Vangelo: Lc 13,1-9 Clicca per vedere le Letture (Vangelo: )

Visualizza Lc 13,1-9

1In quello stesso tempo si presentarono alcuni a riferirgli il fatto di quei Galilei, il cui sangue Pilato aveva fatto scorrere insieme a quello dei loro sacrifici. 2Prendendo la parola, Gesù disse loro: «Credete che quei Galilei fossero più peccatori di tutti i Galilei, per aver subìto tale sorte? 3No, io vi dico, ma se non vi convertite, perirete tutti allo stesso modo. 4O quelle diciotto persone, sulle quali crollò la torre di Sìloe e le uccise, credete che fossero più colpevoli di tutti gli abitanti di Gerusalemme? 5No, io vi dico, ma se non vi convertite, perirete tutti allo stesso modo».

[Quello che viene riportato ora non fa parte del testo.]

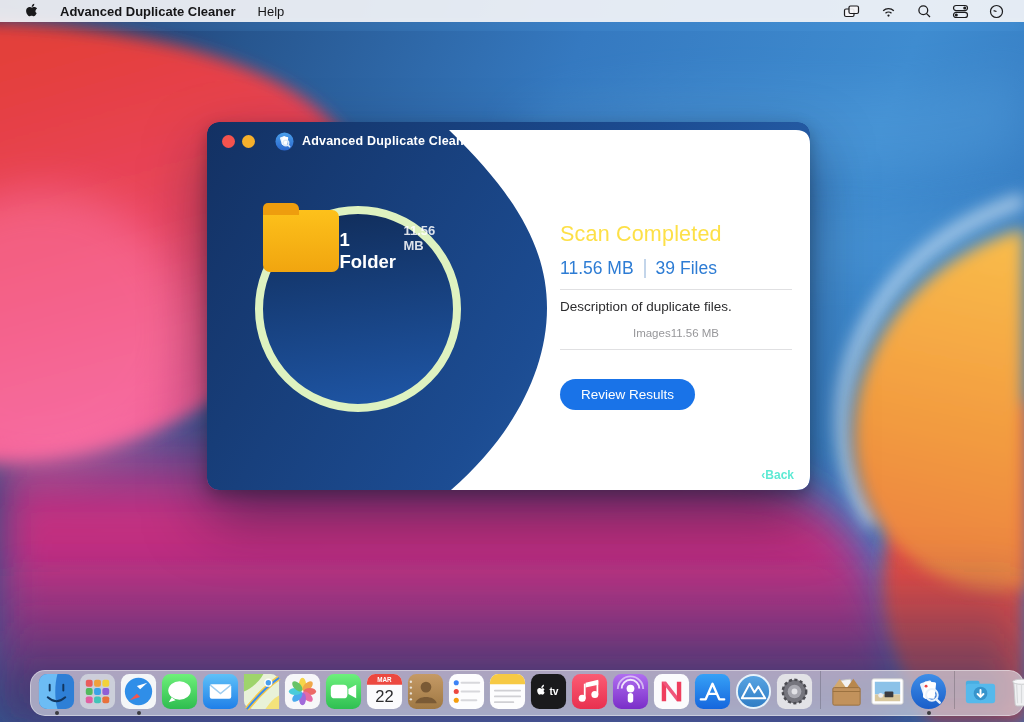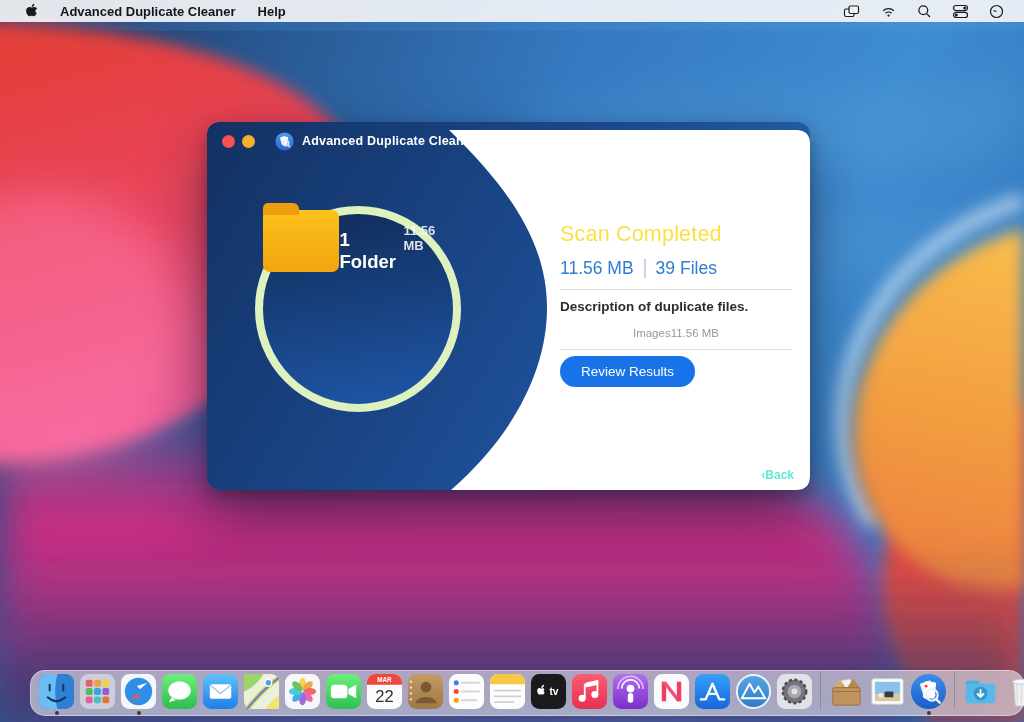--- a/index.html
+++ b/index.html
@@ -14,7 +14,7 @@
     background:rgba(243,244,247,0.92); display:flex; align-items:center;
     font-size:13px; color:#151517; padding:0 14px; }
   .menubar .left { display:flex; align-items:center; gap:2px; }
-  .mb-item { padding:0 10px; height:22px; display:flex; align-items:center; cursor:default;font-weight:bold; }
+  .mb-item { padding:0 10px; height:22px; display:flex; align-items:center; cursor:default; }
   .mb-appname { font-weight:700; }
   .menubar .right { margin-left:auto; display:flex; align-items:center; gap:8px; }
   .status-item { padding:0 6px; height:22px; display:flex; align-items:center; }

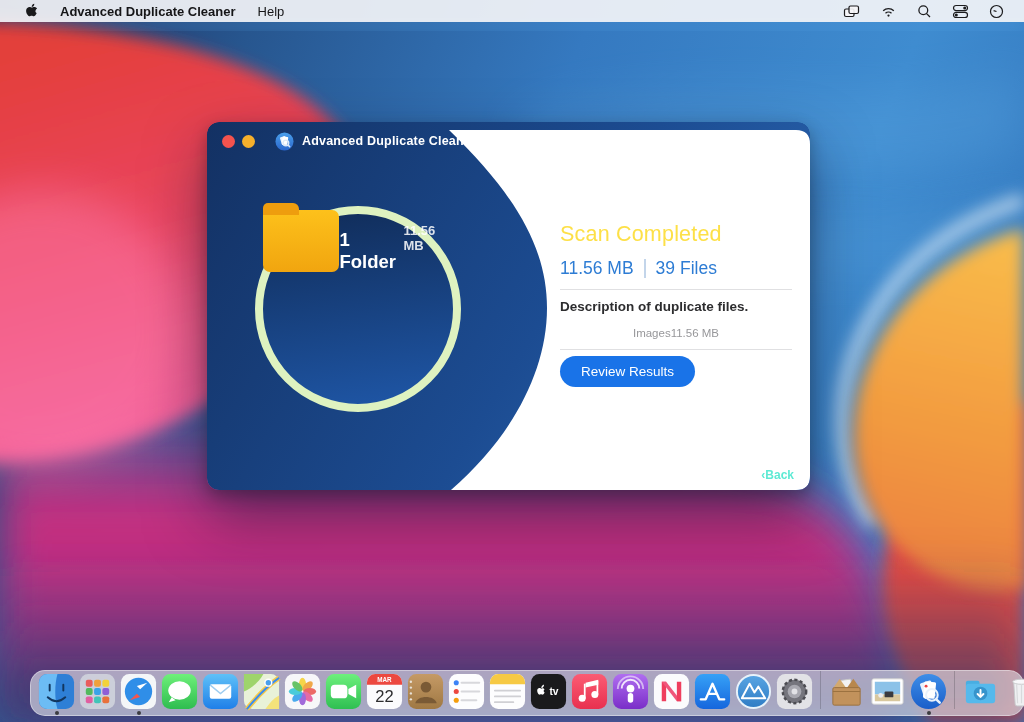--- a/index.html
+++ b/index.html
@@ -49,7 +49,7 @@
     font-size:17.5px; font-weight:500; }
   .vsep { width:2px; height:19px; background:#c3d5ea; margin:0 10px; }
   .hr { border-top:1px solid #e0e0e2; margin-top:10px; }
-  .res-desc { margin-top:9px; font-size:13.5px; font-weight:700; color:#2d2d2f; }
+  .res-desc { margin-top:9px; font-size:13.5px; font-weight:400; color:#2d2d2f; }
   .res-row { display:flex; justify-content:center; margin-top:13px;
     font-size:11.5px; color:#97979a; }
   .review-btn { margin-top:6px; display:inline-block; background:#1973e8; color:#fff;

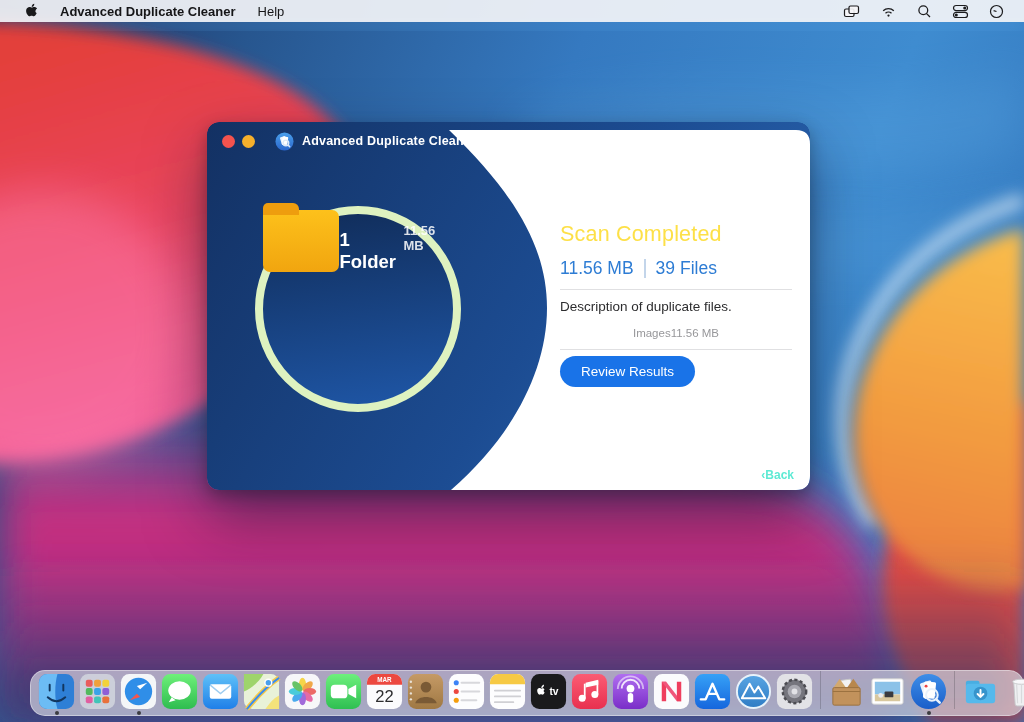--- a/index.html
+++ b/index.html
@@ -52,7 +52,7 @@
   .res-desc { margin-top:9px; font-size:13.5px; font-weight:400; color:#2d2d2f; }
   .res-row { display:flex; justify-content:center; margin-top:13px;
     font-size:11.5px; color:#97979a; }
-  .review-btn { margin-top:6px; display:inline-block; background:#1973e8; color:#fff;
+  .review-btn { margin-top:29px; display:inline-block; background:#1973e8; color:#fff;
     font-size:13.5px; font-weight:500; padding:8px 21px; border:none; border-radius:16px;
     font-family:"Liberation Sans", sans-serif; cursor:pointer; }
   .back-link { position:absolute; right:16px; bottom:8px; font-size:12px; color:#5eead4;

6Diceva anche questa parabola: «Un tale aveva piantato un albero di fichi nella sua vigna e venne a cercarvi frutti, ma non ne trovò. 7Allora disse al vignaiolo: “Ecco, sono tre anni che vengo a cercare frutti su quest’albero, ma non ne trovo. Taglialo dunque! Perché deve sfruttare il terreno?”. 8Ma quello gli rispose: “Padrone, lascialo ancora quest’anno, finché gli avrò zappato attorno e avrò messo il concime. 9Vedremo se porterà frutti per l’avvenire; se no, lo taglierai”».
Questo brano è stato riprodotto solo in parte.